**Try it**:
Determine how many lines of the listing contain the word "spacing". The reply is that number alone.

**Entries shown**:
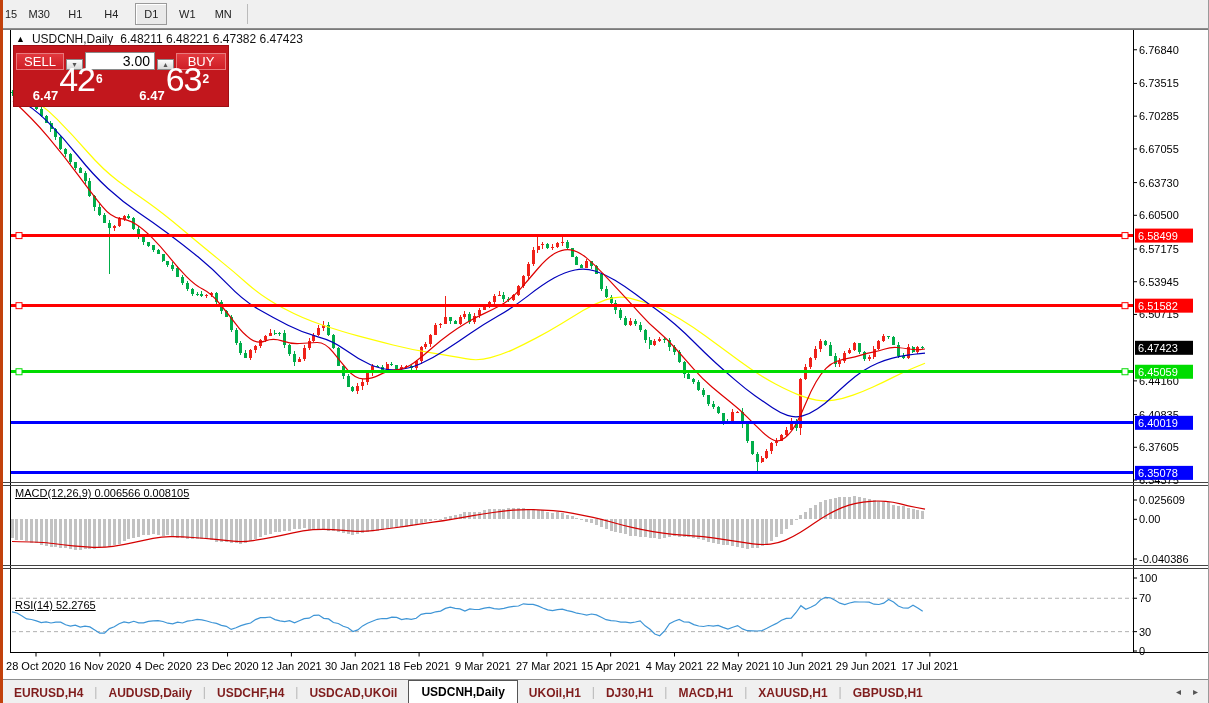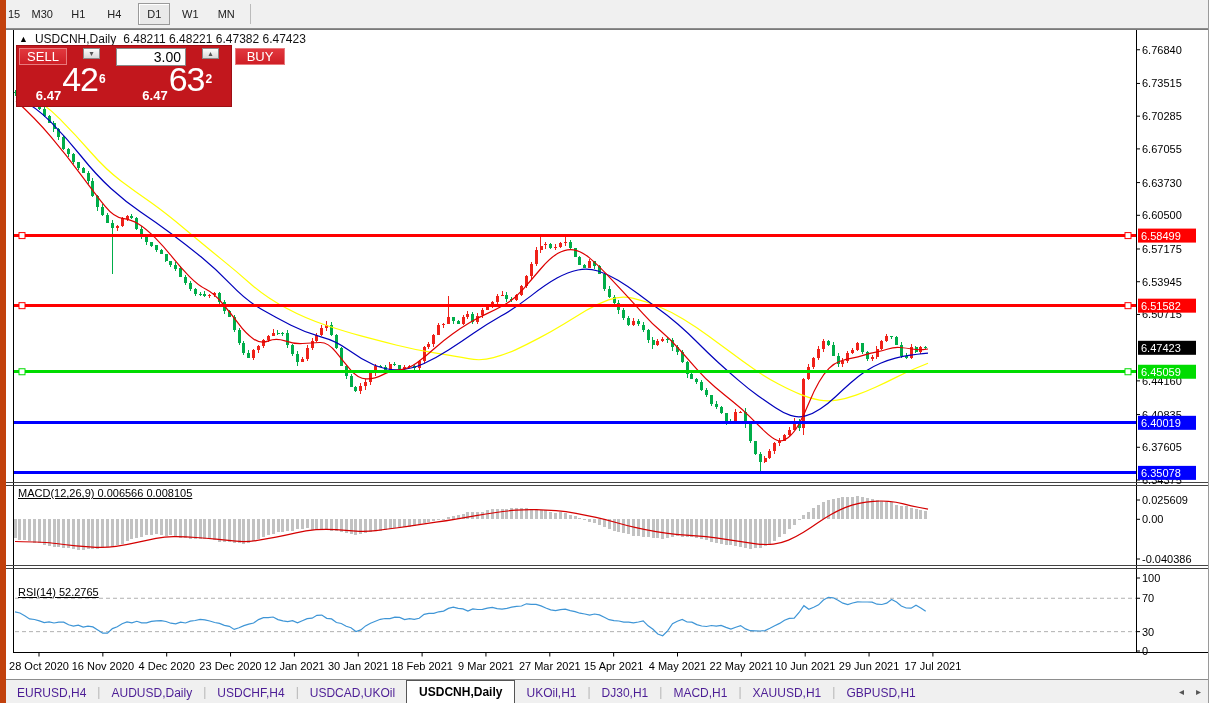--- a/index.html
+++ b/index.html
@@ -1,54 +1,54 @@
 <!DOCTYPE html>
 <html><head>
 <meta charset="utf-8">
 <style>
   html,body{margin:0;padding:0;background:#e8e8e8;}
   #app{position:relative;width:1209px;height:703px;overflow:hidden;background:#fff;
        font-family:"Liberation Sans",sans-serif;-webkit-font-smoothing:none;
-       border-left:6px solid #c2410c;border-right:1px solid #9a9a9a;box-sizing:border-box;}
+       border-left:3px solid #c2410c;border-right:1px solid #9a9a9a;box-sizing:border-box;}
   
   #toolbar{position:absolute;left:0;top:0;width:100%;height:28px;background:#f0f0f0;
            border-bottom:1px solid #8d8d8d;display:flex;align-items:center;}
   .tf-btn{min-width:22px;height:20px;margin:0 2px;padding:0 4px;display:flex;align-items:center;
           justify-content:center;font-size:11px;color:#222;border:1px solid transparent;cursor:default;}
   .tf-btn.partial{min-width:10px;padding:0 1px;margin-left:0;}
   .tf-btn.active{background:#e9e9e9;border:1px solid #9a9a9a;box-shadow:inset 1px 1px 0 #fff;margin-left:6px;}
   .tb-sep{width:1px;height:20px;background:#bbb;margin:0 6px;}
   
   #chartwin{position:absolute;left:0;top:29px;width:1209px;height:650px;background:#fff;}
   #plot{position:absolute;left:0;top:0;}
   #chart-header{position:absolute;left:13px;top:3px;font-size:12px;color:#111;display:flex;
                 align-items:center;gap:7px;white-space:nowrap;}
   #chart-header .tri{font-size:9px;color:#000;}
   
   #trade{position:absolute;left:10px;top:16px;width:216px;background:#c2171d;border:1px solid #9e0f14;
          padding:2px;box-sizing:border-box;}
-  #trade .row1{display:flex;align-items:flex-start;height:22px;gap:16px;}
+  #trade .row1{display:flex;align-items:flex-end;height:22px;gap:2px;}
   .tr-btn{flex:0 0 46px;background:linear-gradient(#e2383e,#cf1f26);color:#fff;font-size:13px;
           display:flex;align-items:center;justify-content:center;border:1px solid #e87a7d;cursor:pointer;}
   .spin-btn{flex:0 0 15px;background:linear-gradient(#fdfdfd,#d9d9d9);border:1px solid #8a8a8a;
             color:#555;font-size:8px;display:flex;align-items:center;justify-content:center;cursor:pointer;}
   #vol{flex:1 1 auto;width:60px;border:1px solid #8a8a8a;font-family:Liberation Sans, sans-serif;
        font-size:14px;text-align:right;padding:0 4px;color:#000;}
   #trade .row2{display:flex;gap:3px;margin-top:2px;height:32px;}
   .bigpx{flex:1 1 50%;display:flex;align-items:flex-end;justify-content:center;color:#fff;
          padding-bottom:0;line-height:1;}
   .bigpx .pre{font-size:13px;font-weight:bold;margin-bottom:2px;}
   .bigpx .big{font-size:34px;font-weight:400;letter-spacing:-1px;margin:8px 1px;}
   .bigpx .sup{font-size:12px;font-weight:bold;align-self:flex-start;margin-top:1px;}
   
   .ind-label{position:absolute;left:12px;font-size:11px;color:#000;white-space:nowrap;text-decoration:underline;}
   
   #tabbar{position:absolute;left:0;top:679px;width:1209px;height:24px;background:#f0f0f0;
           border-top:1px solid #8d8d8d;display:flex;align-items:flex-end;box-sizing:border-box;}
-  .tab{padding:4px 11px 3px;font-size:12px;color:#4c1d95;cursor:pointer;white-space:nowrap;}
+  .tab{padding:4px 11px 3px;font-size:12px;color:#7f1d1d;cursor:pointer;white-space:nowrap;font-weight:bold;}
   .tab.active{background:#fff;border:1px solid #555;border-bottom:none;font-weight:bold;color:#000;
               padding:4px 12px 4px;}
   .tab-sep{color:#b5b5b5;font-size:12px;align-self:center;}
   #tab-arrows{margin-left:auto;margin-right:14px;align-self:center;color:#555;font-size:10px;
               display:flex;gap:12px;}
   #tab-arrows span{cursor:pointer;}
 </style>
 </head>
 <body>
 
@@ -767,21 +767,21 @@
         </div>
         <div class="bigpx">
           <span class="pre">6.47</span>
           <span class="big">63</span>
           <span class="sup">2</span>
         </div>
       </div>
     </div>
 
     <div class="ind-label" style="top:458px">MACD(12,26,9) 0.006566 0.008105</div>
-    <div class="ind-label" style="top:557px">RSI(14) 52.2765</div>
+    <div class="ind-label" style="top:570px">RSI(14) 52.2765</div>
   </div>
 
   <div id="tabbar">
       <div class="tab">EURUSD,H4</div>
       <div class="tab-sep">|</div>
       <div class="tab">AUDUSD,Daily</div>
       <div class="tab-sep">|</div>
       <div class="tab">USDCHF,H4</div>
       <div class="tab-sep">|</div>
       <div class="tab">USDCAD,UKOil</div>

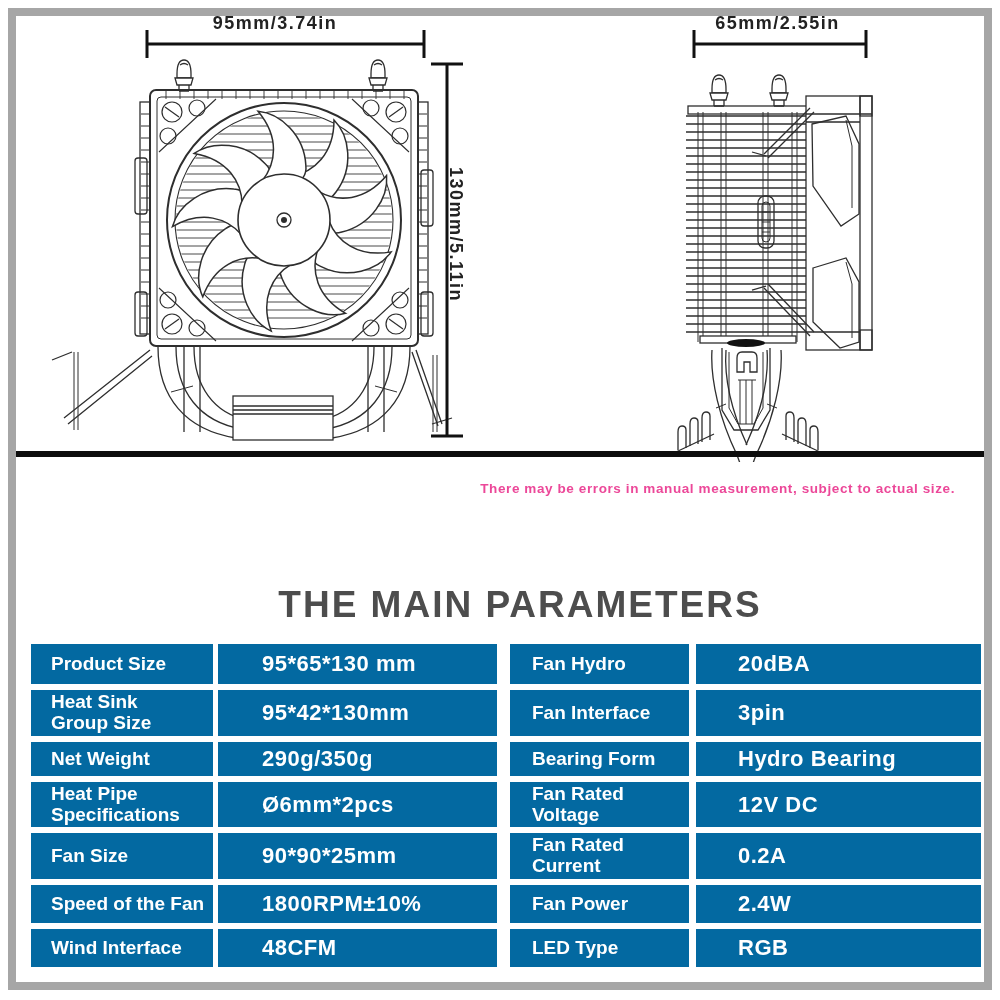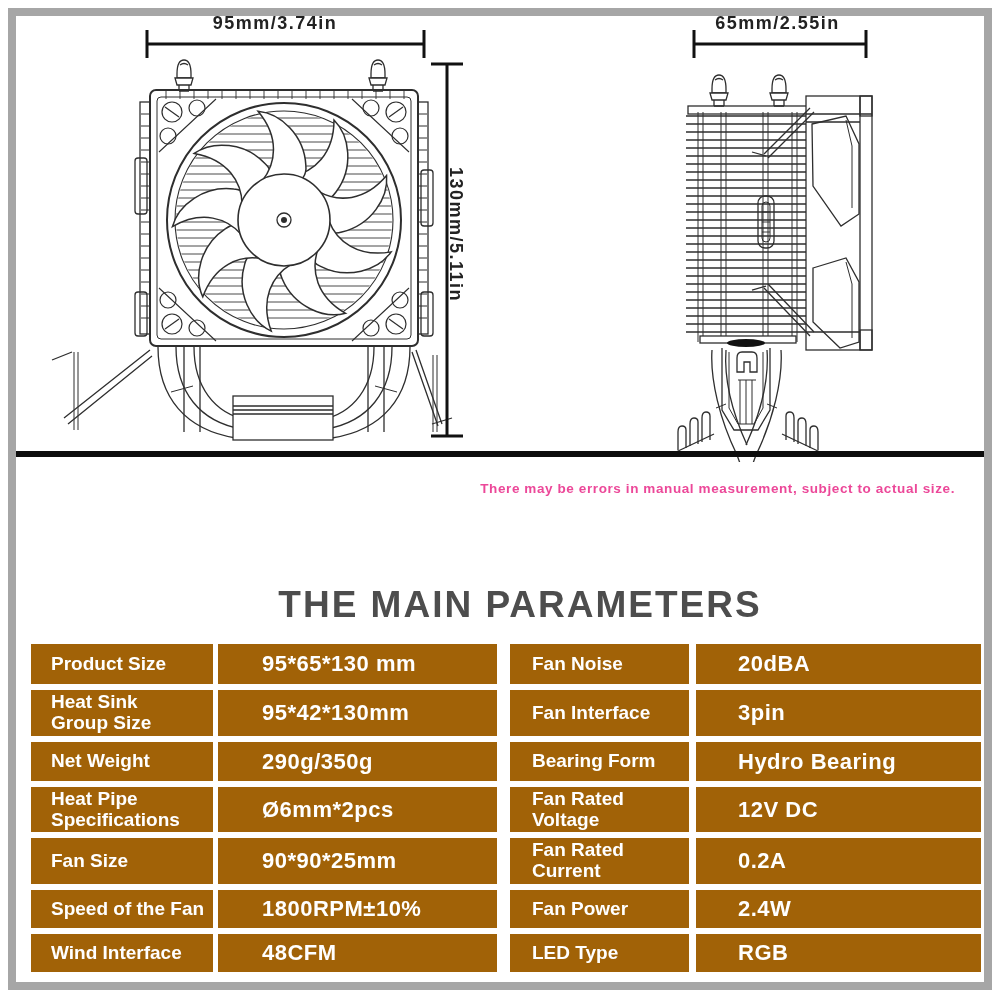--- a/index.html
+++ b/index.html
@@ -26,29 +26,29 @@
   }
   .main-title{
     position:absolute;left:0;width:100%;top:584px;text-align:center;
     font-size:37px;font-weight:bold;color:#4d4d4d;letter-spacing:2px;z-index:6;margin-left:20px;
   }
   .spec-col{position:absolute;top:644px;z-index:6;}
   .spec-col.left{left:31px;width:466px;}
   .spec-col.right{left:510px;width:471px;}
   .spec-row{display:flex;margin-bottom:6px;}
   .cell{
-    background:#a16207;color:#fff;font-weight:bold;display:flex;align-items:center;
+    background:#0369a1;color:#fff;font-weight:bold;display:flex;align-items:center;
   }
   .cell.label{font-size:19px;line-height:1.08;white-space:pre-line;}
   .left .cell.label{width:182px;padding-left:20px;box-sizing:border-box;margin-right:5px;}
   .right .cell.label{width:179px;padding-left:22px;box-sizing:border-box;margin-right:7px;}
   .cell.value{font-size:22px;letter-spacing:0.5px;}
   .left .cell.value{width:279px;padding-left:44px;box-sizing:border-box;}
   .right .cell.value{width:285px;padding-left:42px;box-sizing:border-box;}
-  .h40{height:40px}.h43{height:46px}.h39{height:39px}.h45{height:45px}.h38{height:38px}
+  .h40{height:40px}.h43{height:46px}.h39{height:34px}.h45{height:45px}.h38{height:38px}
 </style>
 </head>
 <body>
 
 <div class="frame"></div>
 
 <svg class="linework" width="1000" height="462" viewBox="0 0 1000 462" fill="none" stroke="#2e2e2e" stroke-width="1.3">
   <defs>
     <g id="pin">
       <path d="M -7,16 Q -7,2 0,2 Q 7,2 7,16 L 7,20 L -7,20 Z" fill="#fff"></path>
@@ -249,21 +249,21 @@
     <div class="cell value h38">1800RPM±10%</div>
   </div>
   <div class="spec-row">
     <div class="cell label h38">Wind Interface</div>
     <div class="cell value h38">48CFM</div>
   </div>
 </div>
 
 <div class="spec-col right">
   <div class="spec-row">
-    <div class="cell label h40">Fan Noise</div>
+    <div class="cell label h40">Fan Hydro</div>
     <div class="cell value h40">20dBA</div>
   </div>
   <div class="spec-row">
     <div class="cell label h43">Fan Interface</div>
     <div class="cell value h43">3pin</div>
   </div>
   <div class="spec-row">
     <div class="cell label h39">Bearing Form</div>
     <div class="cell value h39">Hydro Bearing</div>
   </div>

**Response**:
3